# Task prompt
The reply must consist of the lines from the first line of the records through the line containing "Outcome | Dependencies", copied exactly, with every picture omitted.

[[ Listed entries, beginning ]]

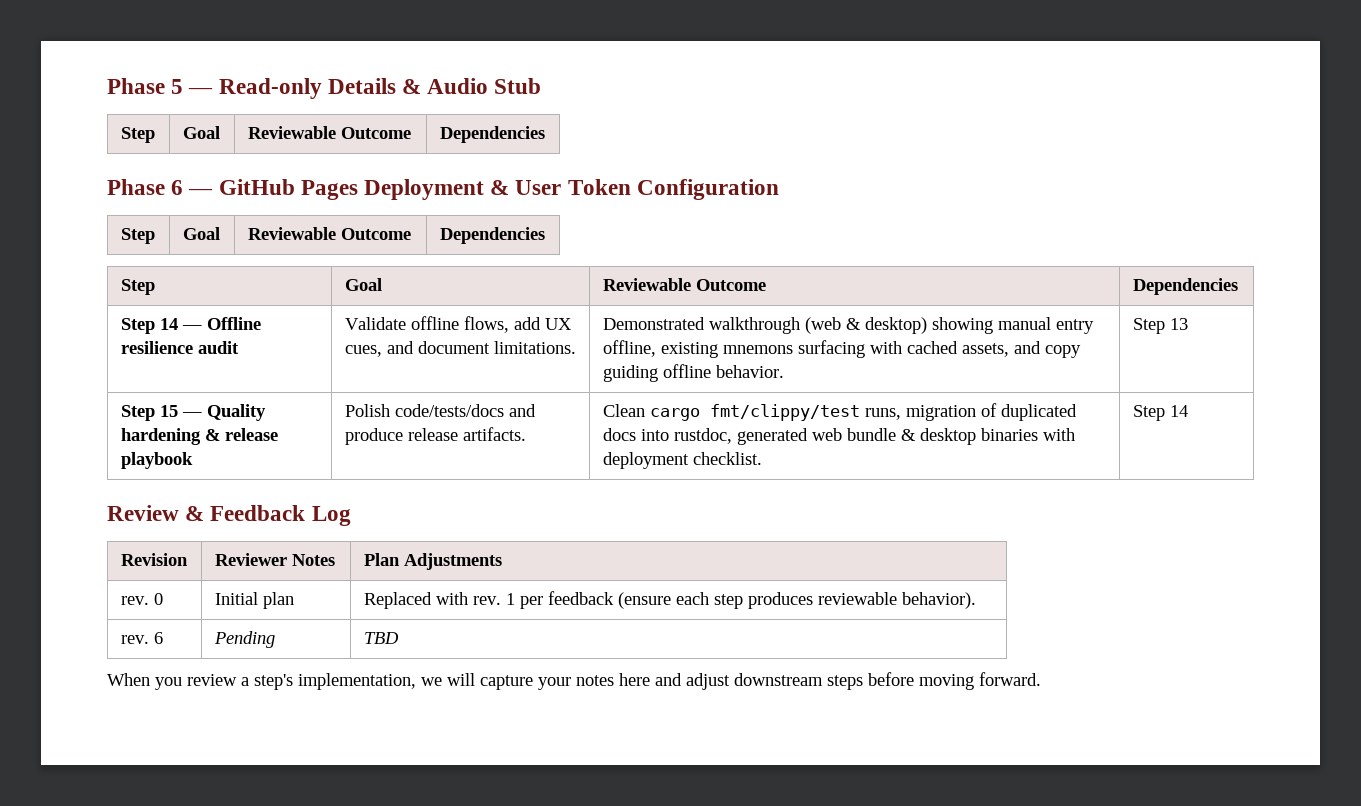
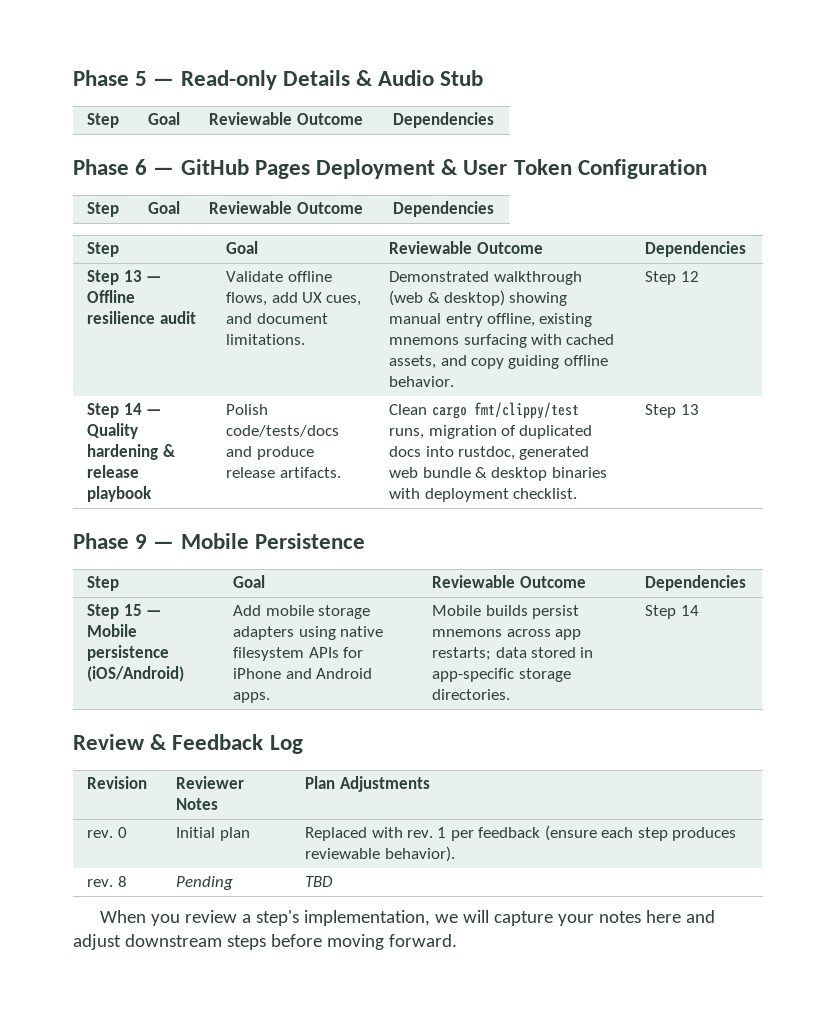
- Step 14 — Offline resilience audit | Validate offline flows, add UX cues, and document limitations. | Demonstrated walkthrough (web & desktop) showing manual entry offline, existing mnemons surfacing with cached assets, and copy guiding offline behavior. | Step 13
- Step 15 — Quality hardening & release playbook | Polish code/tests/docs and produce release artifacts. | Clean cargo fmt/clippy/test runs, migration of duplicated docs into rustdoc, generated web bundle & desktop binaries with deployment checklist. | Step 14
+ Step 13 — Offline resilience audit | Validate offline flows, add UX cues, and document limitations. | Demonstrated walkthrough (web & desktop) showing manual entry offline, existing mnemons surfacing with cached assets, and copy guiding offline behavior. | Step 12
+ Step 14 — Quality hardening & release playbook | Polish code/tests/docs and produce release artifacts. | Clean cargo fmt/clippy/test runs, migration of duplicated docs into rustdoc, generated web bundle & desktop binaries with deployment checklist. | Step 13
+ Phase 9 — Mobile Persistence
+ Step | Goal | Reviewable Outcome | Dependencies
+ Step 15 — Mobile persistence (iOS/Android) | Add mobile storage adapters using native filesystem APIs for iPhone and Android apps. | Mobile builds persist mnemons across app restarts; data stored in app-specific storage directories. | Step 14
- rev. 6 | Pending | TBD
+ rev. 8 | Pending | TBD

[[ Listed entries, end ]]

# Exercise result
- Step 14 — Offline resilience audit | Validate offline flows, add UX cues, and document limitations. | Demonstrated walkthrough (web & desktop) showing manual entry offline, existing mnemons surfacing with cached assets, and copy guiding offline behavior. | Step 13
- Step 15 — Quality hardening & release playbook | Polish code/tests/docs and produce release artifacts. | Clean cargo fmt/clippy/test runs, migration of duplicated docs into rustdoc, generated web bundle & desktop binaries with deployment checklist. | Step 14
+ Step 13 — Offline resilience audit | Validate offline flows, add UX cues, and document limitations. | Demonstrated walkthrough (web & desktop) showing manual entry offline, existing mnemons surfacing with cached assets, and copy guiding offline behavior. | Step 12
+ Step 14 — Quality hardening & release playbook | Polish code/tests/docs and produce release artifacts. | Clean cargo fmt/clippy/test runs, migration of duplicated docs into rustdoc, generated web bundle & desktop binaries with deployment checklist. | Step 13
+ Phase 9 — Mobile Persistence
+ Step | Goal | Reviewable Outcome | Dependencies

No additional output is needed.